La lunga vicenda processuale non finisce qui. Lo Stato, pur essendo stato condannato con la suddetta sentenza del 2010, continua a latitare, da qui il ricorso della Cisl al TAR di Trento, attivando i giudizi di ottemperanza e ottenendo la somma stabilita dalla Corte d’Appello di Trento, circa 5 mila euro netti per ogni singolo lavoratore.
“E' un caso che fa letteratura nella gestione dei fallimenti. Negli anni sono infatti state avanzate cause sia contro l'INPS per il riconoscimento delle ultime 3 mensilità e la rivalutazione monetaria degli interessi sul TFR e sui crediti di lavoro, sia contro il Ministero della Giustizia per i ritardi della giustizia stessa. - afferma Cinzia Bonan della Segreteria Cisl Belluno Treviso - E’ stato fatto un grande lavoro dal nostro ufficio vertenze e dai legali che ci hanno seguito in questa lunga causa giudiziaria, lo studio Mondin e Campesan, in particolare nella figura dell’Avv. Alberto Righi che ha seguito l’intero iter legale con grande professionalità.
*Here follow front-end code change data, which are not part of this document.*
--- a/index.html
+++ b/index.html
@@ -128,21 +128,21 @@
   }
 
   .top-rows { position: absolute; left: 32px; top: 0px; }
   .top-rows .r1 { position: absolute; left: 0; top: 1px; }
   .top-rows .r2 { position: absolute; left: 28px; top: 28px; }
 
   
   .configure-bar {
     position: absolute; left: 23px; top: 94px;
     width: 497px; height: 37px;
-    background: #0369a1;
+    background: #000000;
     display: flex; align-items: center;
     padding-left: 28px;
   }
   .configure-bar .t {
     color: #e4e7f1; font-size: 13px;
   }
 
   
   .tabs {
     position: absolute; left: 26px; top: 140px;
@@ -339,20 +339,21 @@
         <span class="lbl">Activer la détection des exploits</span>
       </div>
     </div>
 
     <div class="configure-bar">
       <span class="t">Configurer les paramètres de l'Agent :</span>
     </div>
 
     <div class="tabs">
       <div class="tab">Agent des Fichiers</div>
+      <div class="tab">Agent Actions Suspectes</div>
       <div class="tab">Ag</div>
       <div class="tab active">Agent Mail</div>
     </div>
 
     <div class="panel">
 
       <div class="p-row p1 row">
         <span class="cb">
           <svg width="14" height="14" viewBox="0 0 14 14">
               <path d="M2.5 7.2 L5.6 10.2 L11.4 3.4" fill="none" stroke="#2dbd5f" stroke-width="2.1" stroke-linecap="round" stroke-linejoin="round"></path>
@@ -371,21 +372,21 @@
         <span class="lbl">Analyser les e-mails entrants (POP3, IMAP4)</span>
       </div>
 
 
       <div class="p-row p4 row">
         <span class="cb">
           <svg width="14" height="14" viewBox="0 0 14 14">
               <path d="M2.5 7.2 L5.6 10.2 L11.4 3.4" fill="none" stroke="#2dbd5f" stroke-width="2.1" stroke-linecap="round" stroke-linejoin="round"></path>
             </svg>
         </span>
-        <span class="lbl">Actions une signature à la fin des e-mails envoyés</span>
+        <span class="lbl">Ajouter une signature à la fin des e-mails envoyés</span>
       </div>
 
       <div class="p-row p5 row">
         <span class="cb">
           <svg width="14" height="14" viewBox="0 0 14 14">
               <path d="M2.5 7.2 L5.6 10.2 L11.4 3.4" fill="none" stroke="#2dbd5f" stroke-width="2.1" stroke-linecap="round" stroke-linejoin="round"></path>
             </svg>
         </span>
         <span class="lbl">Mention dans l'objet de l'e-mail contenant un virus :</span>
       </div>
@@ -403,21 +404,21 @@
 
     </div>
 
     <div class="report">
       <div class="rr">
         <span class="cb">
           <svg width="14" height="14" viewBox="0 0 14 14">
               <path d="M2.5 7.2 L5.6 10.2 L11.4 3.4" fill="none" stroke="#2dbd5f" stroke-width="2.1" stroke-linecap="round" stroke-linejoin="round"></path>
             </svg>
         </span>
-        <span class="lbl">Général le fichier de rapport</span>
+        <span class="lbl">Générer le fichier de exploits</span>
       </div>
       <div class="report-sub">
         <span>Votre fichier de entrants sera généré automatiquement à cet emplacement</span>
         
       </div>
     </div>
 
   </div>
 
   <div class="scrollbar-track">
Va sottolineata inoltre la lungimiranza del Sindacato nell’aver perseverato nonostante i ricorsi rigettati nel tempo, ma anche la compattezza dei lavoratori e la fiducia riposta nel Sindacato stesso. Fiducia che, visto il risultato ottenuto, è stata ben ripagata.”
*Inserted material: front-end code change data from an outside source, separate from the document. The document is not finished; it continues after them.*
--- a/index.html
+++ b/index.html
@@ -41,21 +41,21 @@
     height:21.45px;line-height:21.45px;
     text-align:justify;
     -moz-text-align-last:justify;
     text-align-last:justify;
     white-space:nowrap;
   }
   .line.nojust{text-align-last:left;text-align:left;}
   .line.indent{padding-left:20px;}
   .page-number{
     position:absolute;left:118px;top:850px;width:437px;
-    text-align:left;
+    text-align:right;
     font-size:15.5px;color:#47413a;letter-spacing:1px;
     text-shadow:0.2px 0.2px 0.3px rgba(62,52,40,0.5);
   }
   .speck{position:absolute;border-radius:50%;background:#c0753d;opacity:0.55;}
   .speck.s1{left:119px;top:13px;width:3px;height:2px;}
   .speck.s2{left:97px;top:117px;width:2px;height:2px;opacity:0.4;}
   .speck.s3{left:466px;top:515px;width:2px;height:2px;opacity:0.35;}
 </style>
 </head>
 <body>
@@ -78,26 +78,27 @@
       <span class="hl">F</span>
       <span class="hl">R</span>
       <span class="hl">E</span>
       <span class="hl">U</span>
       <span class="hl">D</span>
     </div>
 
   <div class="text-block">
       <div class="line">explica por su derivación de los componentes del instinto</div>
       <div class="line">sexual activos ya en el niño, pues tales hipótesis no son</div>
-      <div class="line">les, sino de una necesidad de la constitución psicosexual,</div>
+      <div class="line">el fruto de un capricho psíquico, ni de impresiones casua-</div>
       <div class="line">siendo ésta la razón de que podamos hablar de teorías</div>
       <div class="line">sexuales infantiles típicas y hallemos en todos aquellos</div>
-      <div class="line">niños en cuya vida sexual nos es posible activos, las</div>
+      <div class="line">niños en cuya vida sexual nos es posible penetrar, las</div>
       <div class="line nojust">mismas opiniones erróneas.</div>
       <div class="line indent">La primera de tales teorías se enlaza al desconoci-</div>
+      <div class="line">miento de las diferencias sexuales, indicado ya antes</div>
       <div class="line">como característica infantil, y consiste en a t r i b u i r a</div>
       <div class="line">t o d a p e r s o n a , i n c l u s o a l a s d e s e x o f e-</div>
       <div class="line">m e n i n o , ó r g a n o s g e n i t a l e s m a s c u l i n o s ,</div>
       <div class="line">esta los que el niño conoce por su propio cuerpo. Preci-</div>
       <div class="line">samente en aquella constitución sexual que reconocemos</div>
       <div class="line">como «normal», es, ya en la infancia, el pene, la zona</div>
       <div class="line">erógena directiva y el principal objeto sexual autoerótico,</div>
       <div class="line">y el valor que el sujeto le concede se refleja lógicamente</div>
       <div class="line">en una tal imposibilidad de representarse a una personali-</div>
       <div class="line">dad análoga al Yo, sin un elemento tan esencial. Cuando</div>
"La Visconti è una causa molto particolare e complicata ma voglio ricordare che, dagli inizi del 2000, proprio grazie alla Legge Pinto, Cisl Treviso fu tra le prime a sollecitare il Presidente del Tribunale ad intervenire nei confronti dei curatori di procedimenti concorsuali in fallimento, per velocizzare le pratiche – dichiara Valerio Gasparini Responsabile ufficio Vertenze di Treviso – In quegli anni molte cause si sono sbloccate grazie alla pressione e al lavoro del Sindacato. Oggi, il risarcimento agli ex dipendenti della Visconti di Modrone, è un esempio eclatante di tale impegno e intuizione".